7. A seed variety identification device, characterized in that: include: an information acquisition module, used for acquiring spectral information of target seeds and variety information of a fourth sample seed in the target seeds, determining the variety included in the target seeds as the target variety, acquiring the quantity of each target variety as the first quantity, the variety included in the fourth sample seeds is each target variety, and the target seeds have the same ecological factors, and the ecological factors include factors affecting seed cultivation and / or seed storage; a spectral correction module, used for correcting the spectral information of the seeds to be identified among the target seeds based on the spectral information and variety information of the first number and the fourth sample seeds, and obtaining the corrected spectral information of the seeds to be identified, wherein the variety of the seeds to be identified is one of the target varieties; A variety identification module, used for inputting the corrected spectral information of the seeds to be identified into a variety identification model, and obtaining the variety information of the seeds to be identified output by the variety identification model; The variety recognition model is obtained after training based on the spectral information of the first sample seeds and the variety information of the first sample seeds; the varieties of the first sample seeds include the candidate varieties corresponding to the seeds to be identified.

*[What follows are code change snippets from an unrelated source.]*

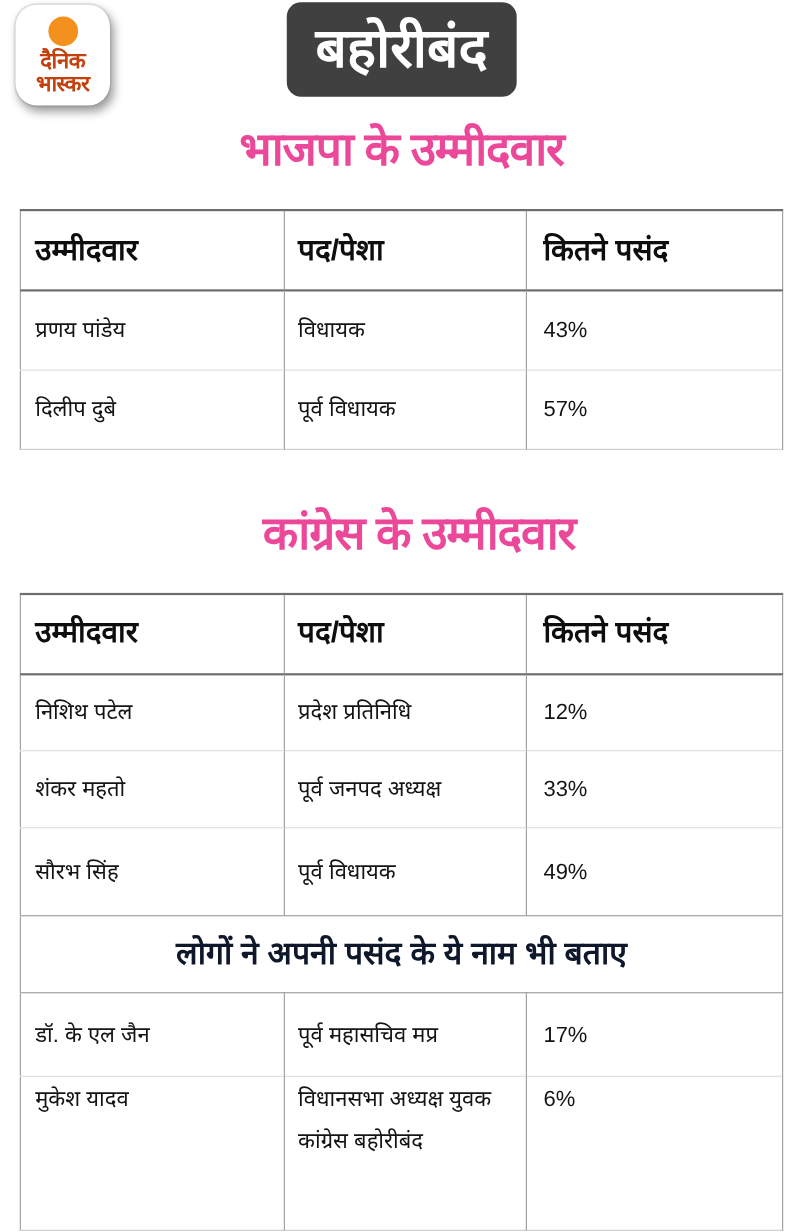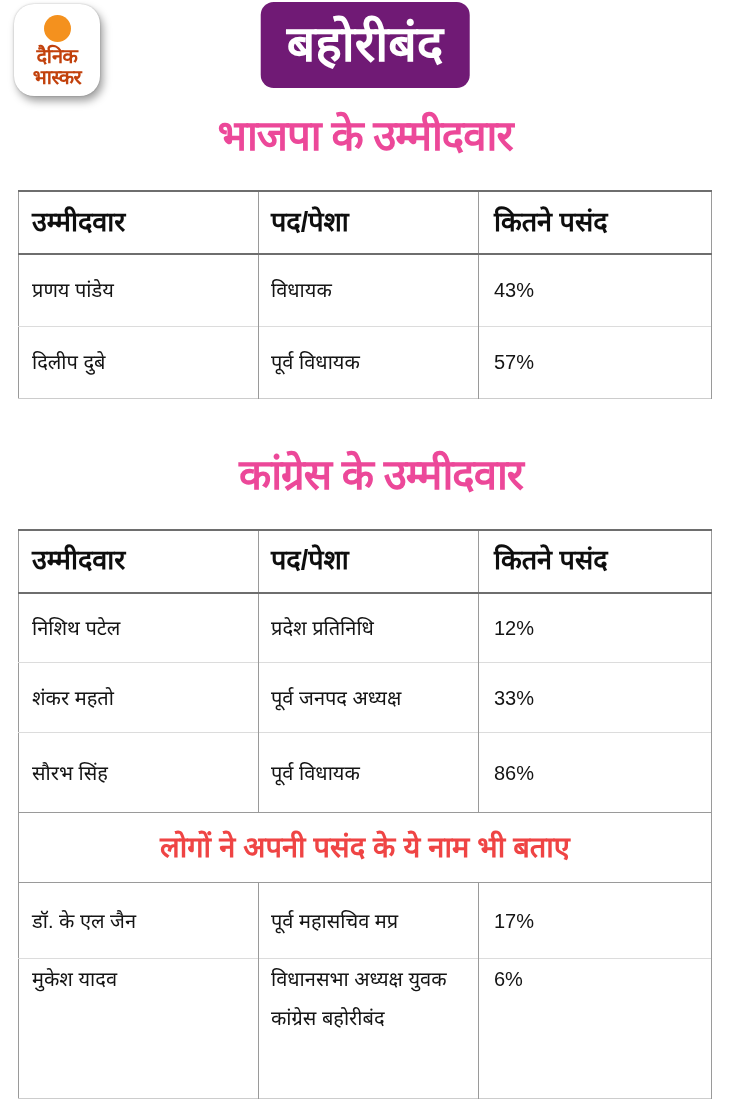--- a/index.html
+++ b/index.html
@@ -129,7 +129,7 @@
       <div class="logo-line">दैनिक</div>
       <div class="logo-line">भास्कर</div>
     </div>
-    <div class="banner" style="background:#701a75;font-family:Liberation Serif, serif;">बहोरीबंद</div>
+    <div class="banner" style="background:#404040;font-family:Liberation Serif, serif;">बहोरीबंद</div>
   </div>
 
   <div class="section-heading">भाजपा के उम्मीदवार</div>

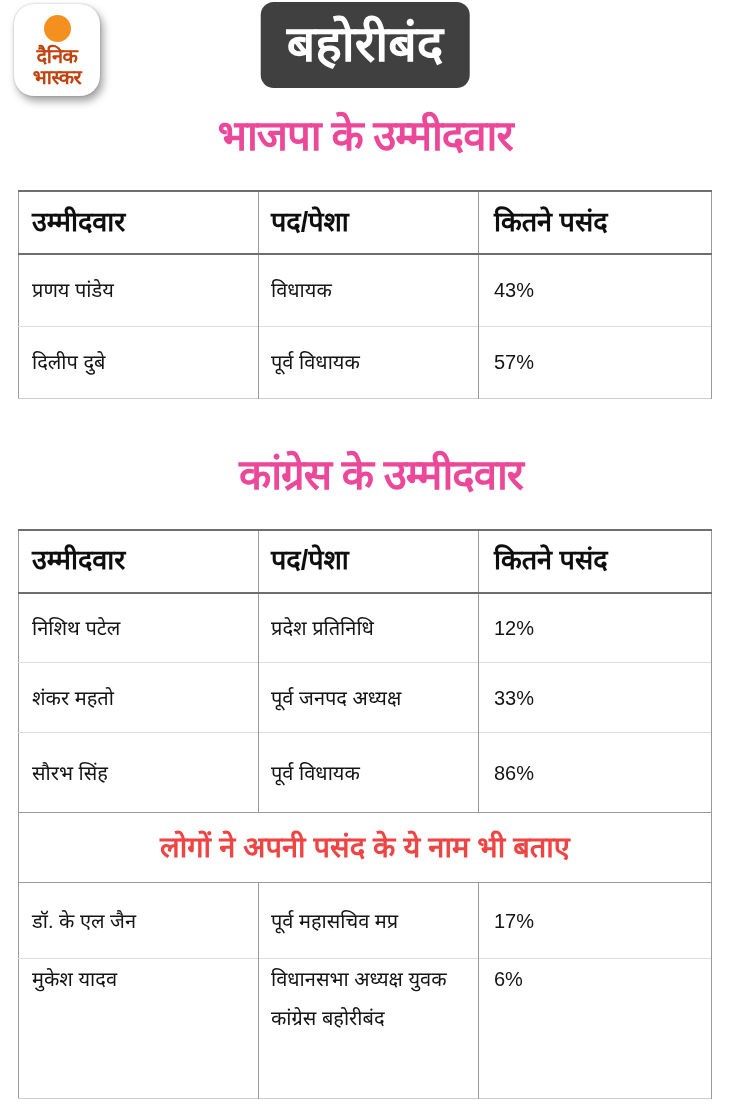--- a/index.html
+++ b/index.html
@@ -98,7 +98,7 @@
   .c1 { padding-left: 13px; padding-right: 6px; }
   .c2 { padding-left: 12px; padding-right: 4px; }
   .c3 { padding-left: 15px; padding-right: 6px; }
-  tr.rh63  { height: 63px; }
+  tr.rh63  { height: 73px; }
   tr.rh72  { height: 72px; }
   tr.rh70  { height: 70px; }
   tr.rh80  { height: 80px; }

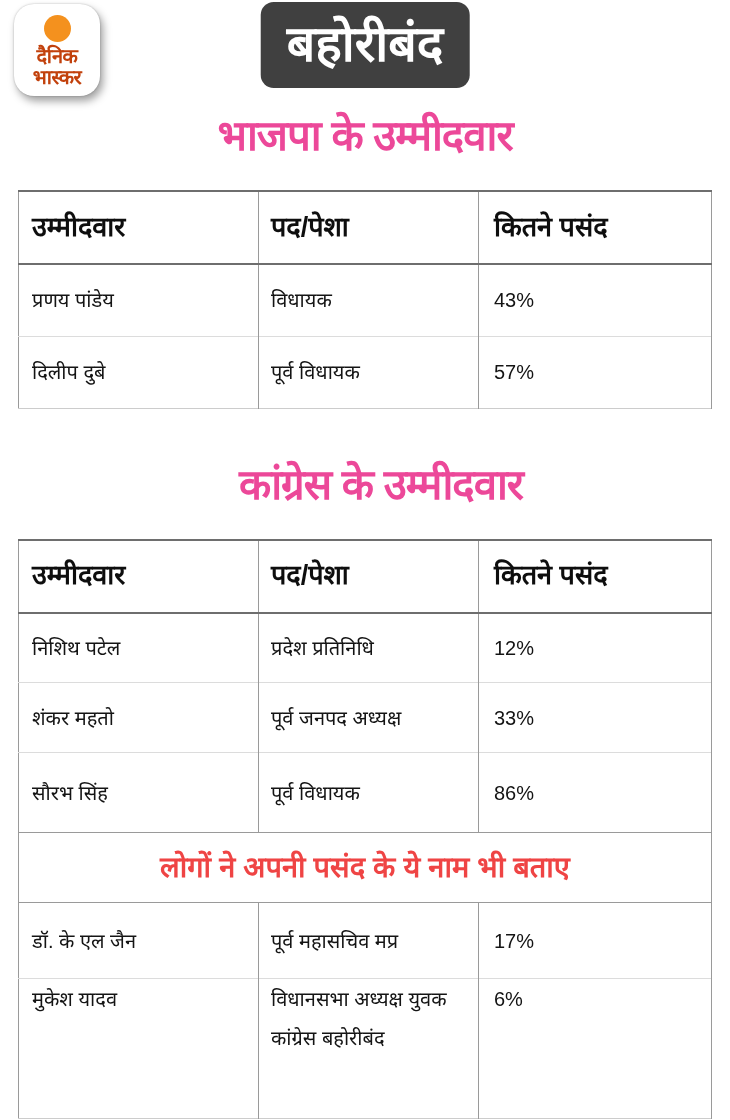--- a/index.html
+++ b/index.html
@@ -186,7 +186,7 @@
     <tr class="rh80">
       <td class="c1">सौरभ सिंह</td>
       <td class="c2">पूर्व विधायक</td>
-      <td class="c3">86%</td>
+      <td class="c3">49%</td>
     </tr>
     <tr class="rh70 sub">
       <td colspan="3">लोगों ने अपनी पसंद के ये नाम भी बताए</td>

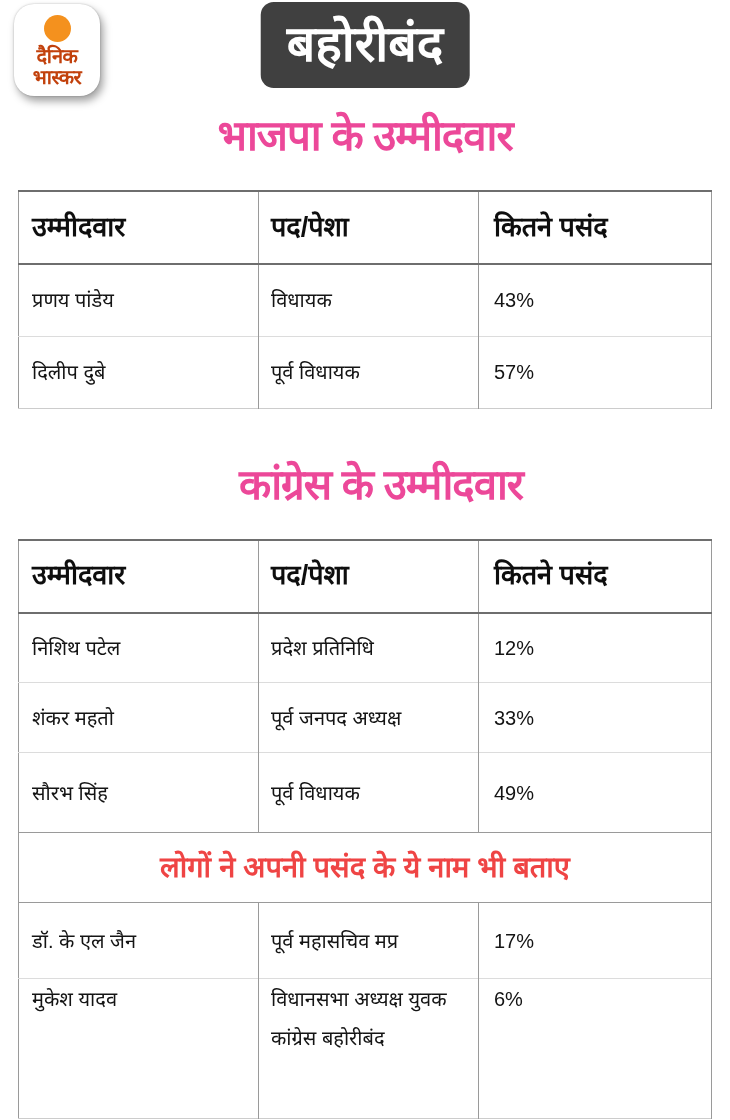--- a/index.html
+++ b/index.html
@@ -110,7 +110,7 @@
     font-size: 29px;
     font-weight: bold;
     text-align: center;
-    color: #ef4444;
+    color: #0f172a;
     padding: 0 10px;
   }
   tr.row-top td {

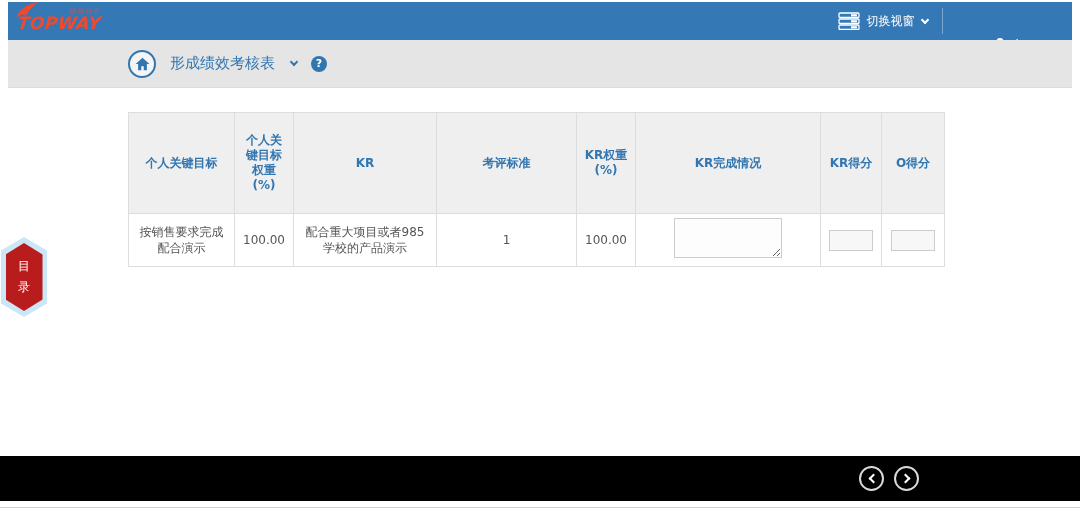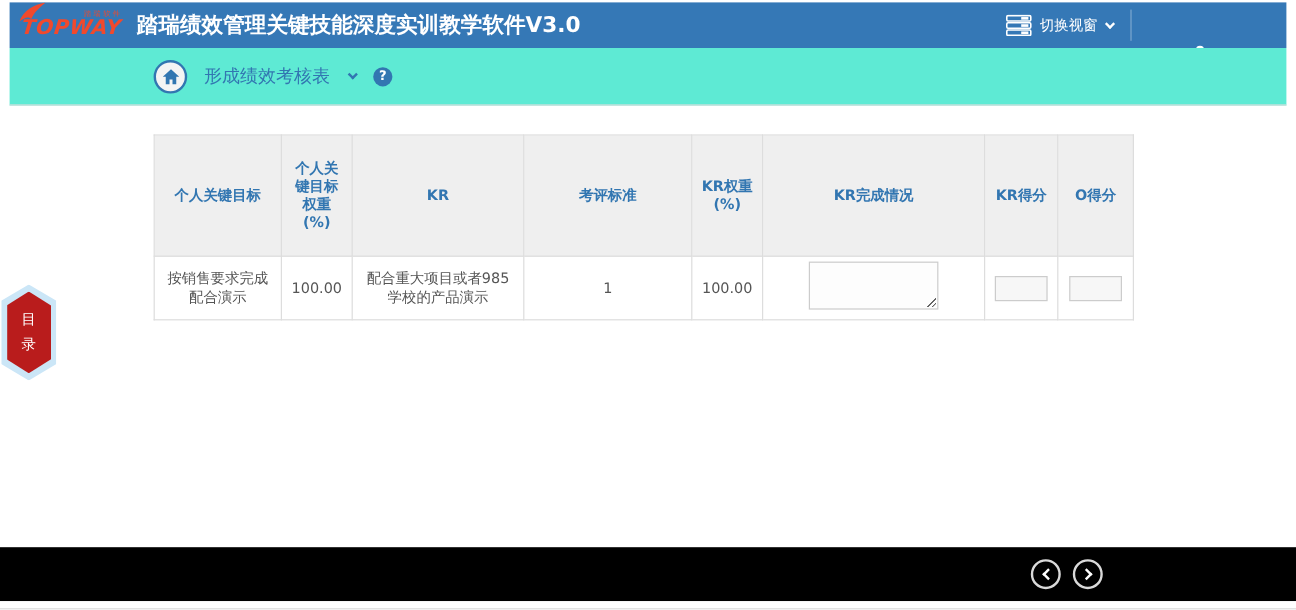--- a/index.html
+++ b/index.html
@@ -146,7 +146,6 @@
     <span class="logo-sub">踏瑞软件</span>
     <span class="logo-brand">TOPWAY</span>
   </div>
-  <div class="app-title">踏瑞绩效管理关键技能深度实训教学软件V3.0</div>
   <div class="header-spacer"></div>
 
   <div class="header-item">

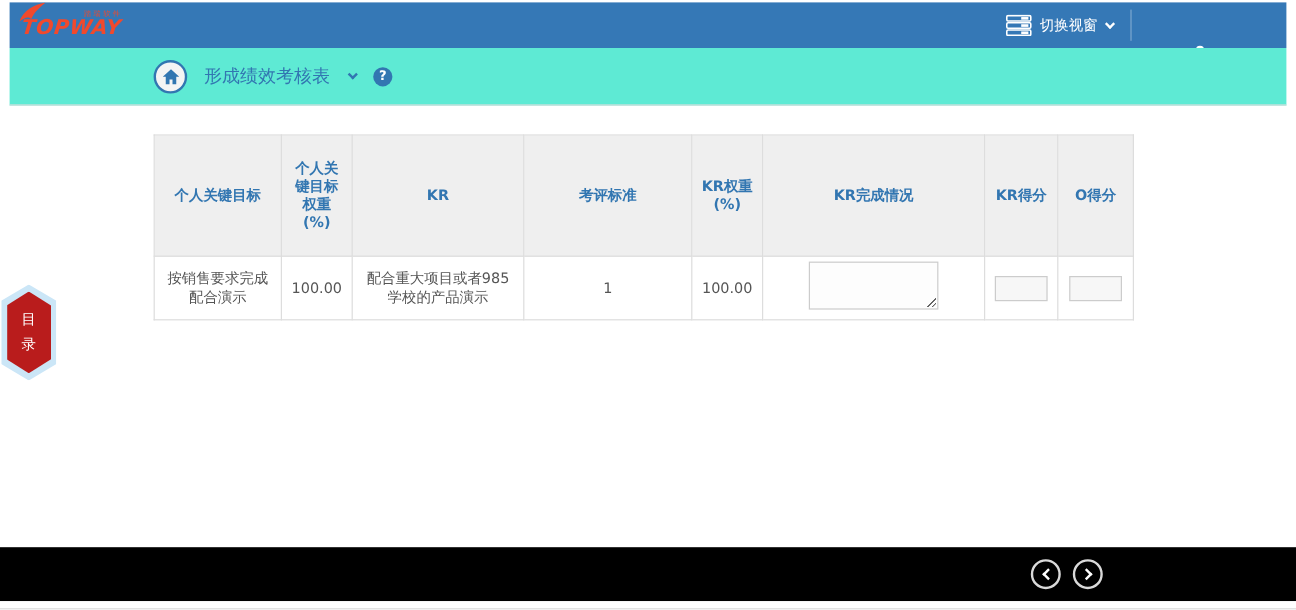--- a/index.html
+++ b/index.html
@@ -56,7 +56,7 @@
   
   .sub-header {
     position:absolute; left:8px; right:8px; top:40px; height:48px;
-    background:#5eead4; border-bottom:1px solid #dddddd;
+    background:#e5e5e5; border-bottom:1px solid #dddddd;
     display:flex; align-items:center; padding-left:120px;
   }
   .home-btn {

8. An electronic device comprising a memory, a processor, and a computer program stored in the memory and executable on the processor, wherein: When the processor executes the computer program, the seed variety identification method according to any one of claims 1 to 6 is implemented.

9. A non-transitory computer-readable storage medium having a computer program stored thereon, characterized in that: When the computer program is executed by a processor, the seed variety identification method according to any one of claims 1 to 6 is implemented.

10. A computer program product, comprising a computer program, characterized in that When the computer program is executed by a processor, the seed variety identification method according to any one of claims 1 to 6 is implemented.